It is asserted that L. 1927, c. 273 (1 Mason Minn. St. 1927, §§ 5377-1 to 5377-6, inclusive), gave sole jurisdiction to the state board of health to administer and enforce all laws relating to the pollution of waters within the state and repealed by implication, if not in express words, 2 Mason Minn. St. 1927, § 9580, relating to the abatement of nuisances by the district courts. The statutes relating to the state board of health prior to the enactment of this chapter (L. 1927, c. 273) specifically provided that nothing therein should curtail the court’s power to administer the usual legal and equitable remedies in case of nuisances or of improper interference with private rights. § 5377. The repeal provision of c. 273 does *556 not in terms repeal § 5377 of the code nor § 9580 thereof. Nor do we see any such inconsistency between the provisions of L. 1927, c. 273 (1 Mason Minn. St. 1927, §§ 5377-1 to 5377-6) and said § 9580 that the latter must be held repealed by implication. Harris v. Mackintosh, 133 Mass. 228, held a statute similar to § 9580 unaffected by a statute of the same import as said L. 1927, c. 273. There is nothing in our decisions or statutes which requires either the local or the state board of health to take action upon an alleged private nuisance of water pollution before a court may take jurisdiction thereof. We hold that L. 1927, c. 273, does not affect the remedy intrusted to the courts by § 9580.

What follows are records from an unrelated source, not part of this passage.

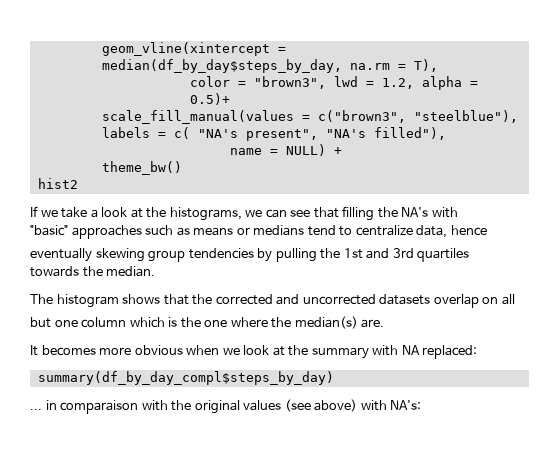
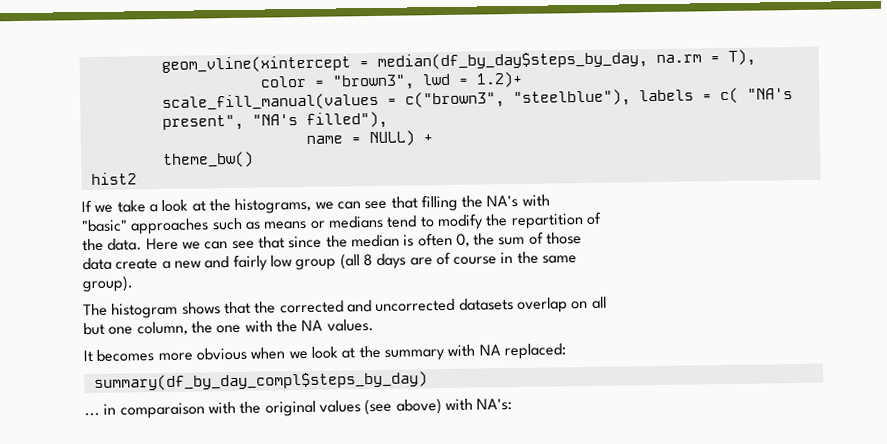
[381,76,478,90] [189,93,230,105] 1.2, alpha = 0.5)+ -> [475,71,523,88] 1.2)+
[355,225,487,238] [30,248,470,262] [30,266,156,277] centralize data, hence // eventually skewing group tendencies by pulling the 1st and 3rd quartiles // towards the median. -> [436,211,602,231] [82,231,583,252] [82,251,578,271] [82,275,133,293] modify the repartition of // the data. Here we can see that since the median is often 0, the sum of those // data create a new and fairly low group (all 8 days are of course in the same // group).
[81,316,385,329] column which is the one where the median(s) are. -> [136,319,374,336] column, the one with the NA values.

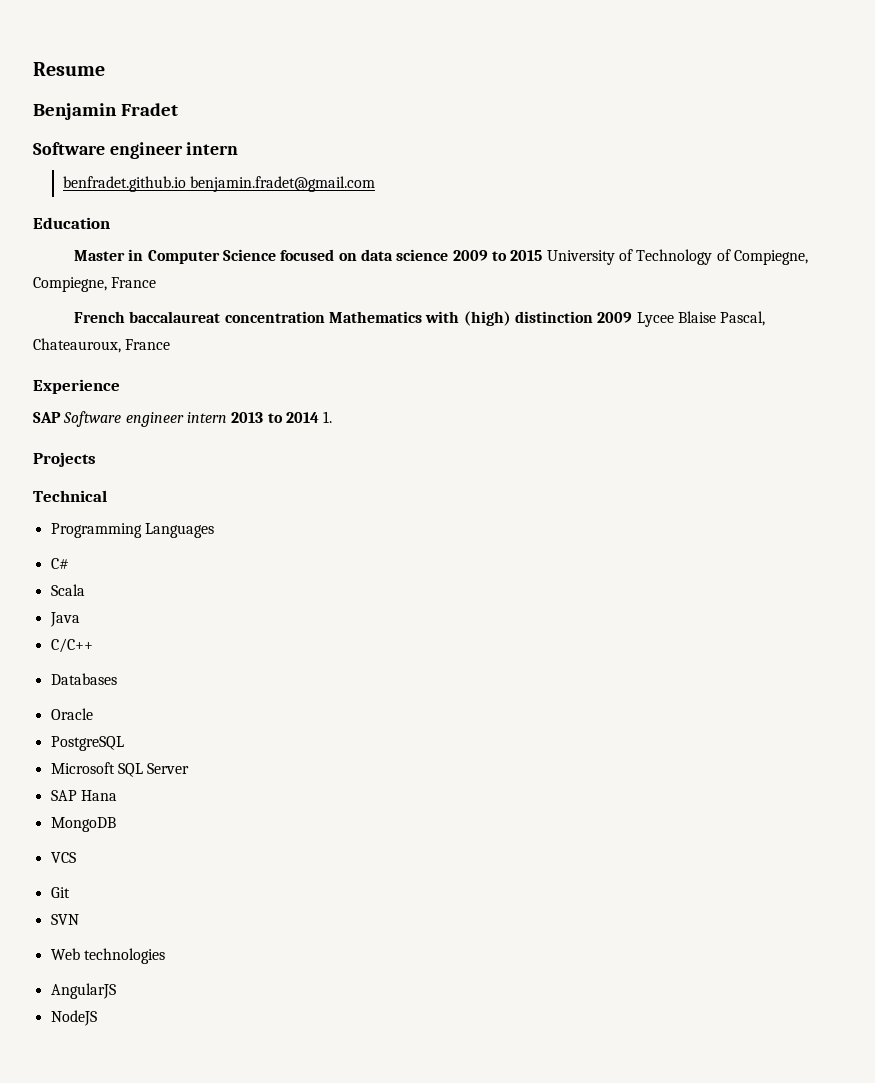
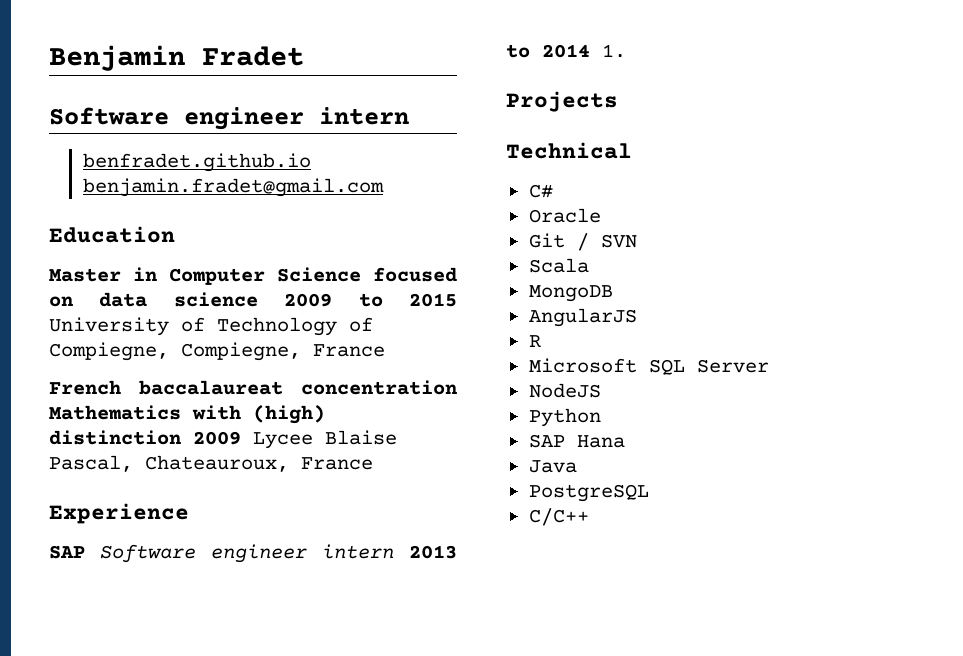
[33,62,105,76] Resume // -> (49, 58) none
[50,523,214,538] [50,558,69,569] [50,584,85,596] [49,612,80,627] [50,638,93,653] [50,673,117,685] [50,708,93,720] [50,736,124,751] Programming Languages // C# // Scala // Java // C/C++ // Databases // Oracle // PostgreSQL -> [528,184,553,198] [528,208,601,223] [528,233,637,251] [528,258,589,273] [528,285,613,302] [528,308,637,327] [528,335,541,347] C# // Oracle // Git / SVN // Scala // MongoDB // AngularJS // R
(190, 768) none -> [528,383,601,398] [528,408,601,427] // NodeJS // Python
[50,817,116,832] [50,852,76,863] [50,887,70,898] [50,914,79,925] [50,948,165,964] [50,983,116,999] [50,1010,97,1026] MongoDB // VCS // Git // SVN // Web technologies // AngularJS // NodeJS -> [528,460,577,473] [528,484,649,502] [528,508,589,526] Java // PostgreSQL // C/C++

No finding of fact is challenged except by this assignment: “The court erred in holding and deciding that odor alone could affect rental value of real estate.” We think defendant’s counsel misinterprets this finding: “That in the pools [of this creek] there settled whey floating or suspended in the water which emitted odors and made the waters offensive but that it was not such as to cause injury or death to cattle.” The evidence is replete that the sludge from the rotting whey stuck to the bottom and sides of the creek and the rocks therein, making the water turbid, grayish, and repulsive in appearance in addition to emitting a very offensive odor. There was evidence that the stench from the creek on plaintiff’s premises was perceived at a distance of over half a mile if downwind. However, offensive odors may sustain a recovery of damages. Johnson v. City of Fairmont, 188 Minn. 451, 247 N. W. 572.

An assignment of error is directed to the first conclusion of Iuav, reading:

“That the discharge of sewage into said stream is a nuisance, that no prescriptive right to so deposit has been acquired.”

Whether considering this as a conclusion of law or a finding of fact, it is of no avail to defendant. A prescriptive right to maintain a nuisance cannot arise unless the nuisance has continued in substantially the same way and with equally injurious results for the entire statutory period. Matthews v. Stillwater G. & E. L. Co. 63 Minn. 493, 65 N. W. 947; Brede v. Minnesota Crushed Stone Co. 143 Minn. *557 374, 173 N. W. 805, 6 A. L. R. 1092. The evidence here is that the nuisance was not uniform in character or results. There were periods when no discharge of offensive matters was made into the creek, and only during the last few years was there cause for complaint.

The main contention is that the injury to plaintiff being insignificant, only $63 a year in diminished rental value of the farm as found, an injunction should not issue which in effect prevents the operation of a large business of great value to the community. Decisions of high authority are cited and relied on by defendant, viz.: Sussex Land & Live Stock Co. v. Midwest Refining Co. (8 Cir.) 294 F. 597; Harrisonville v. W. S. Dickey Clay Mfg. Co. 289 U. S. 334, 53 S. Ct. 602, 77 L. ed. 1208; Meriwether Sand & Gravel Co. v. State, 181 Ark. 216, 26 S. W. (2d) 57; Perry v. Howe Coop. Creamery Co. 125 Iowa, 415, 101 N. W. 150; Monroe Carp Pond Co. v. River Raisin Paper Co. 240 Mich. 279, 215 N. W. 325; McCann v. Chasm Power Co. 211 N. Y. 301, 105 N. E. 416. In respect to these cases it is to be observed that the Sussex case involved injury to plaintiff’s ranch or pasture lands through the escape of oil from the lands of defendant where it with proper care was extracting and refining extensive petroleum deposits.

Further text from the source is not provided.